### EXERCISE GOAL
In the entries that follow, find the line containing "margin-top: 7px ->" and the line containing "text: 27 ->", then retype exactly the lines from the first through the second, pictures excluded.

### DATA IN THIS EXERCISE
##############################
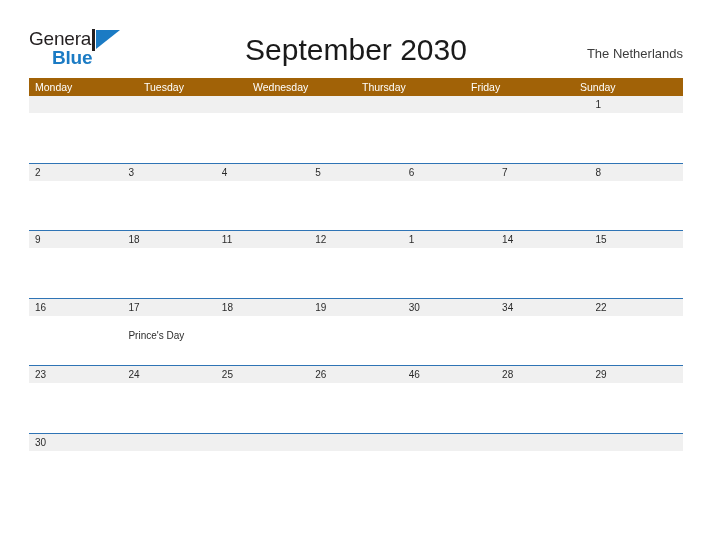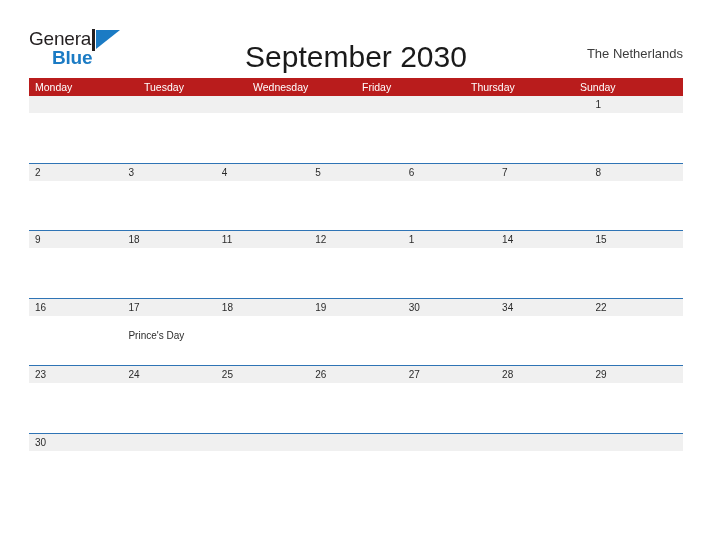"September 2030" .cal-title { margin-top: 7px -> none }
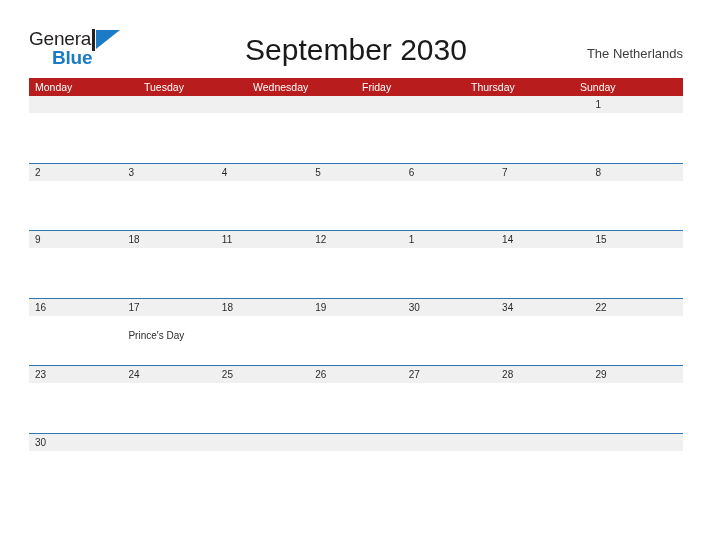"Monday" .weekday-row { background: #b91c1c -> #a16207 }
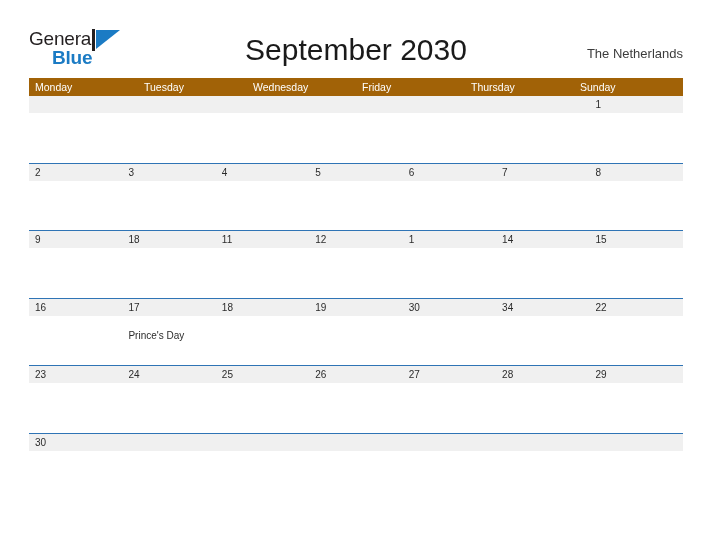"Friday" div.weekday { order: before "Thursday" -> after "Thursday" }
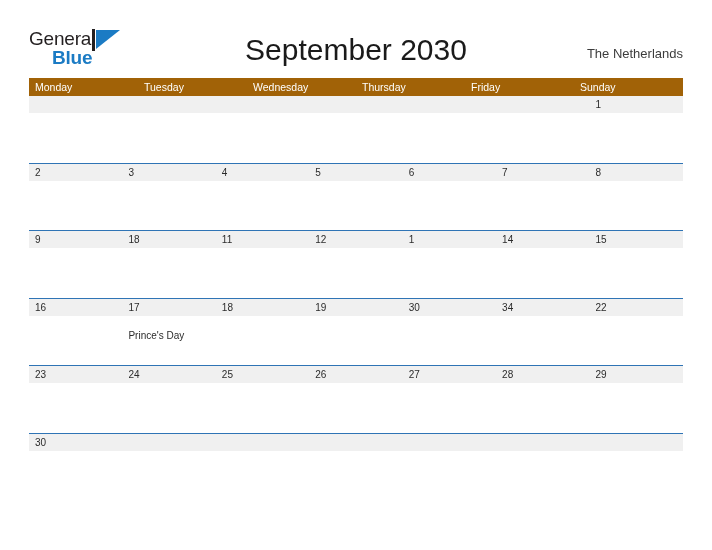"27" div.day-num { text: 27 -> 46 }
##############################
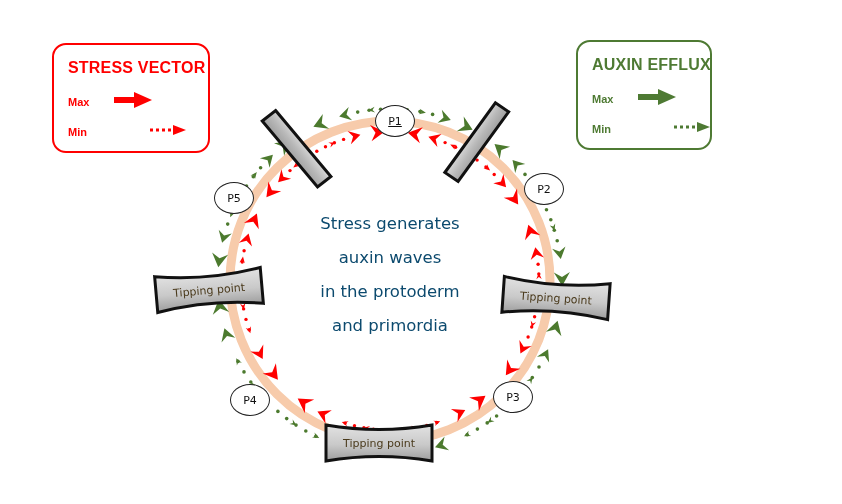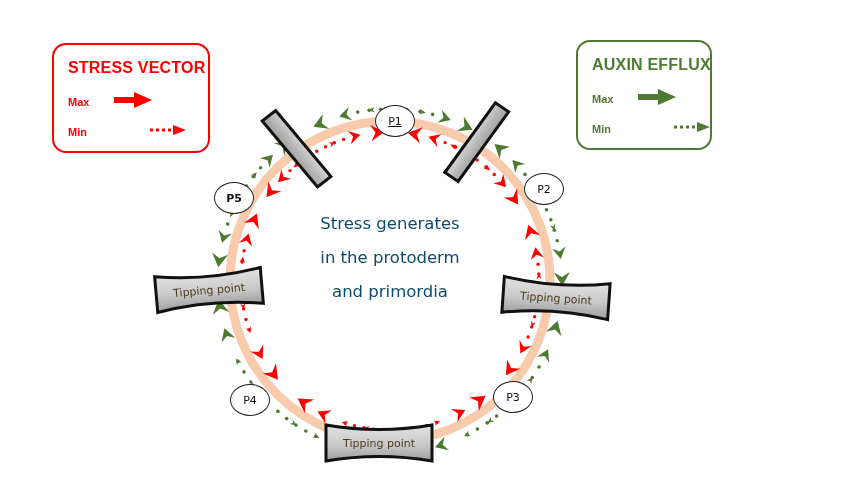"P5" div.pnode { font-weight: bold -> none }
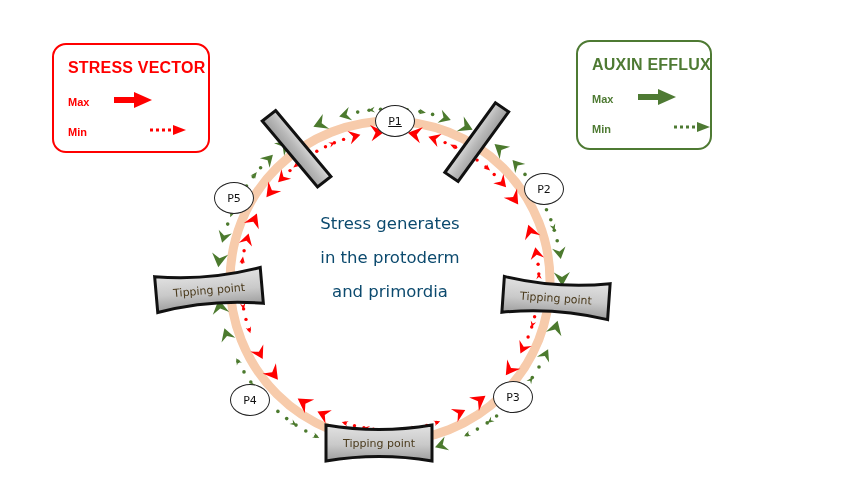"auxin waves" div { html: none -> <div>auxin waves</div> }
##############################
### YOUR SOLUTION
"September 2030" .cal-title { margin-top: 7px -> none }
"Monday" .weekday-row { background: #b91c1c -> #a16207 }
"Friday" div.weekday { order: before "Thursday" -> after "Thursday" }
"27" div.day-num { text: 27 -> 46 }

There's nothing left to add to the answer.